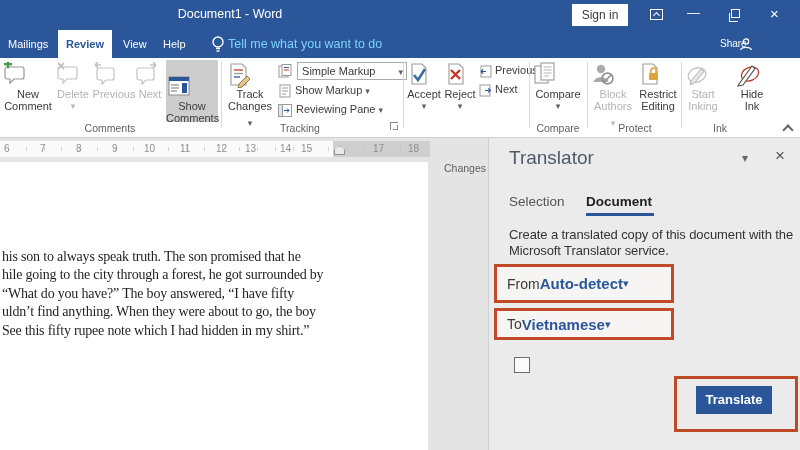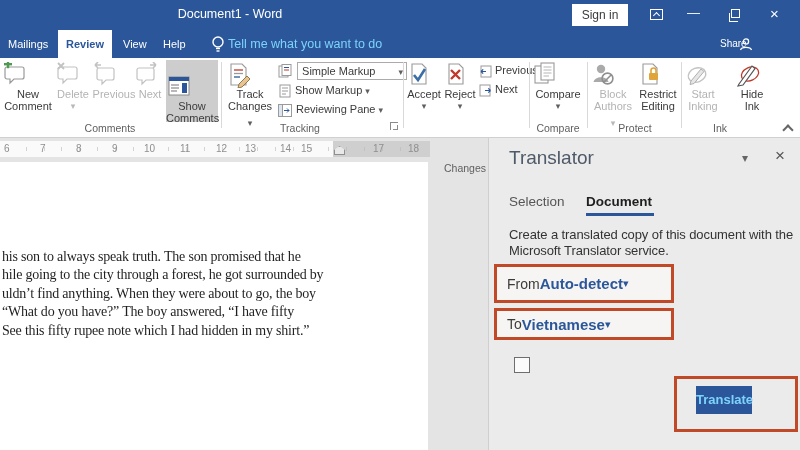"uldn’t find anything. When they" div { order: before "“What do you have?” The" -> after "“What do you have?” The" }
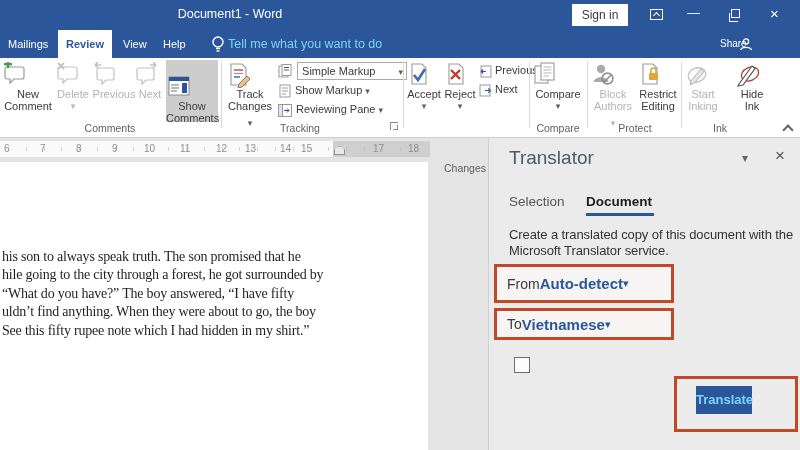"Translate" .translate-btn { color: #7dd3fc -> #ffffff; width: 56px -> 76px }
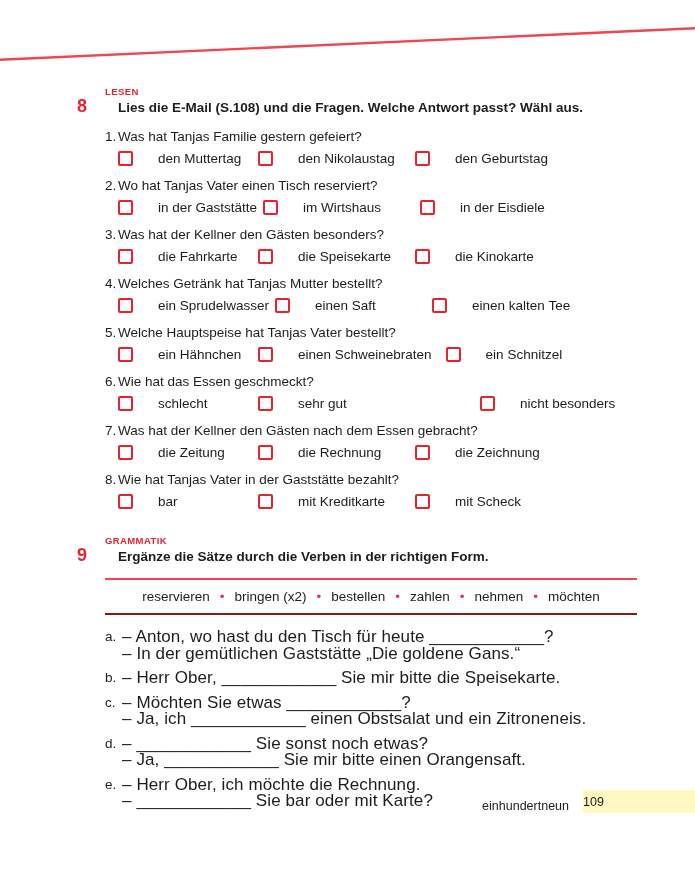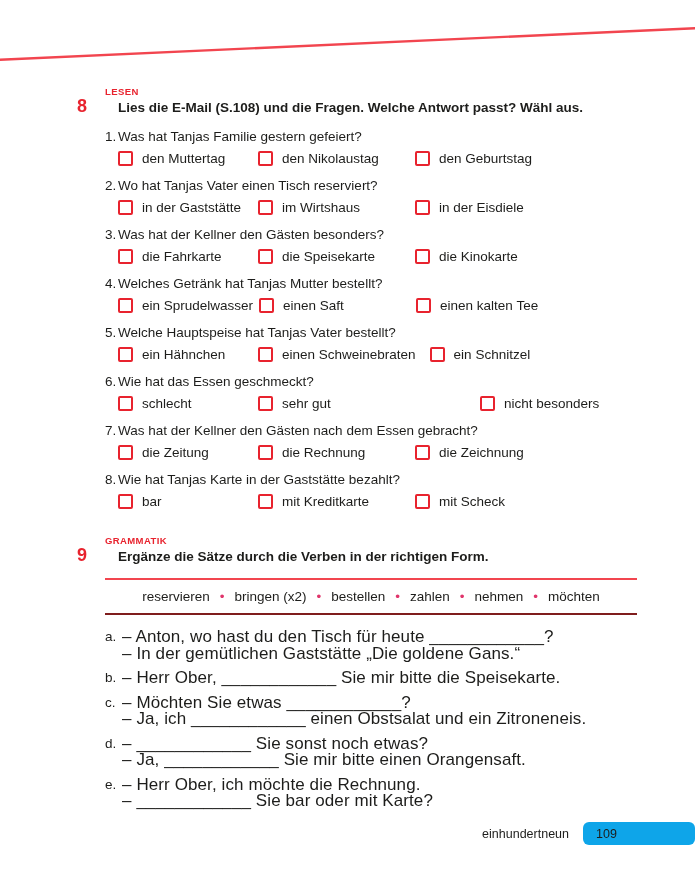"den Muttertag" .opt { gap: none -> 16px }
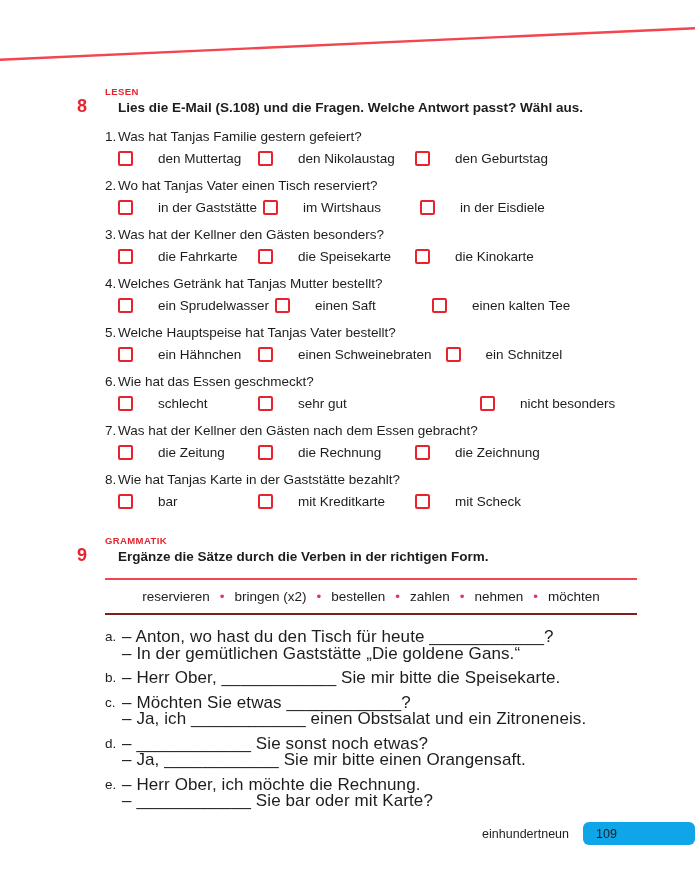"Wie hat Tanjas Karte in" span { text: Karte -> Vater }
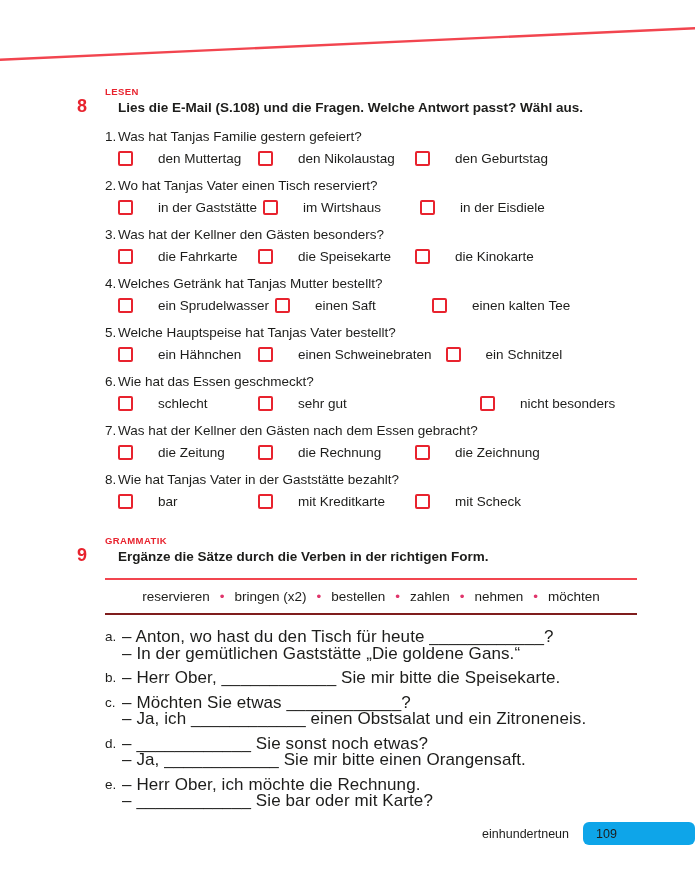"einhundertneun" .footer { align-items: center -> flex-end; top: 822px -> 790px }
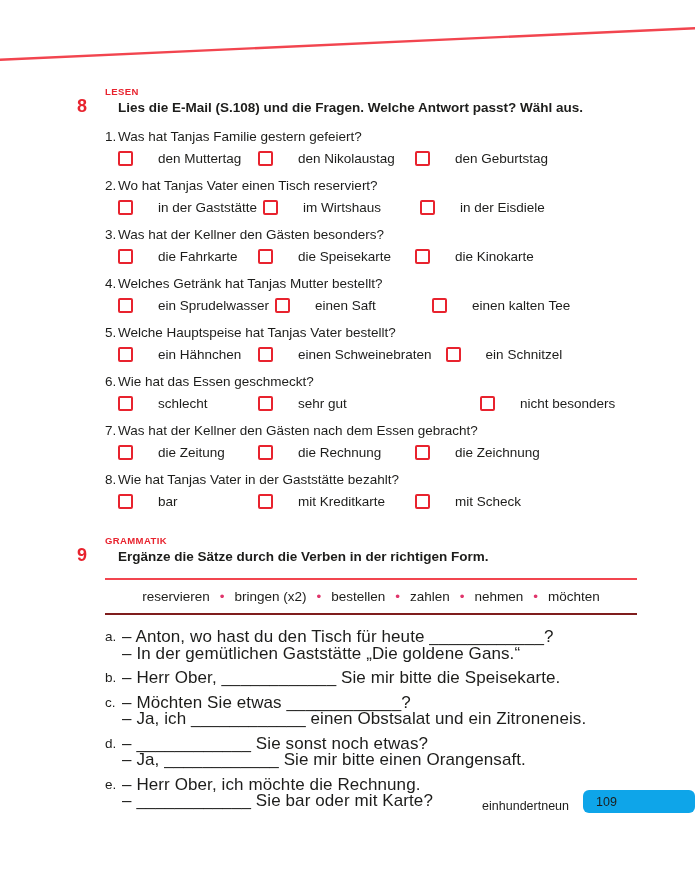"109" .footer-pagebox { background: #0ea5e9 -> #fef9c3; border-radius: 6px -> none; padding-left: 13px -> none }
-- -- --
◆ **Work order**
From the line holding "align-items: center ->" down to the final line of the entries above, print every line exactly. Pictures do not go in.

◆ **Exercise solution**
"einhundertneun" .footer { align-items: center -> flex-end; top: 822px -> 790px }
"109" .footer-pagebox { background: #0ea5e9 -> #fef9c3; border-radius: 6px -> none; padding-left: 13px -> none }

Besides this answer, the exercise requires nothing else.